As we look around this world we see the enemies of God. There are people who reject God’s word, reject us, hate us, or demean us because we trust in Jesus as our Savior. We look at what society calls good or fun or acceptable and we feel terrible at the sinful things that are waved in front of our faces all the time. We have enemies. But worse even than this is we are sometimes the enemy. Every time we give in to sin, every time we disobey God’s law, every time we hurt someone else, every time we are selfish or disrespectful we are enemies of God.

It’s clear that we have enemies. It’s clear that sometimes we are the enemy. So what should happen? No, let’s ask a better question: What did happen? God won the victory over his enemies. And he used his servant, Jesus Christ, the son of God, to do that. He sent his son to live in this world and to be our righteousness. The righteous—the perfect--life that God demands of you and me, he gave it to us in Christ who was put on this earth to live perfectly.
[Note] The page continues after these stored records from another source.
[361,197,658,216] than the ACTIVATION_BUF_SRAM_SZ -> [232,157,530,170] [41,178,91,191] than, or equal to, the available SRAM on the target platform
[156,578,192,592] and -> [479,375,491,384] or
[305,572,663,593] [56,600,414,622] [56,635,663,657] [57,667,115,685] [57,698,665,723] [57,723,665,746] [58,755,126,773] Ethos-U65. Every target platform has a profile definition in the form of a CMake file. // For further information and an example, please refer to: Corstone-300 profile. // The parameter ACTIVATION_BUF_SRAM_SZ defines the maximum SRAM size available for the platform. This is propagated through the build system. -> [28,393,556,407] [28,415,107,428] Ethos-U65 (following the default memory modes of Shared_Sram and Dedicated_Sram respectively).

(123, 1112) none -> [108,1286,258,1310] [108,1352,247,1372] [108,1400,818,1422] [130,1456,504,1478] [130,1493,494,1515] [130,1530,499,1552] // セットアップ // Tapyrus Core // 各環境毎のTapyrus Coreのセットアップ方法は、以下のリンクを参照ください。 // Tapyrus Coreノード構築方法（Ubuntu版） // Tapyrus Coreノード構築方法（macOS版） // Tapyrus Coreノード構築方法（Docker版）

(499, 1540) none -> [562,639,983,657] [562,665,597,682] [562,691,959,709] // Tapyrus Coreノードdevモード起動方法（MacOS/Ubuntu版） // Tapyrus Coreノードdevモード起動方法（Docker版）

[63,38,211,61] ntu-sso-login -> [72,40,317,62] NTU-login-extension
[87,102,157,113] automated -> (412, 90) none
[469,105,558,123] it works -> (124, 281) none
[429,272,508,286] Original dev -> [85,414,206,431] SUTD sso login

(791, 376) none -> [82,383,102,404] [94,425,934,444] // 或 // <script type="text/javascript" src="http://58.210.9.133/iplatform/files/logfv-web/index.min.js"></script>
And God used his servant to fight against our enemies by taking the punishment for sin. Christ served you by enduring your punishment.

When Christ ascended, we celebrate that victory. Christ has lived a perfect life for us! Christ has died on the cross to pay for sin! Christ rose again from the dead to prove it was all true! Christ’s victory is honored when he was ascended into heaven and put back into his rightful place at God’s right hand to rule over all things. Christ’s ascension is the announcement that he accomplished the work God sent him to do. He was the perfect servant, used by the Lord at the right time and the right place to fight for God’s people and win.

So the enemies of God, your enemies, have all been swept away. Christ came and defeated sin and Satan. And now, having been released from these enemies, God says that you can join the fight. One enemy we fight is human pride. So look at yourself and realize that God has put you right here, right now to trust in him and faithfully serve him. It means you don’t seek your own glory, but instead the glory of God. For instance: say someone says to you, “Hey, nice job on that report,” say, “Thanks. God really blessed it so it went well.” That’s what it means to see how God can use you right there to fight against one of our fiercest enemies—human pride.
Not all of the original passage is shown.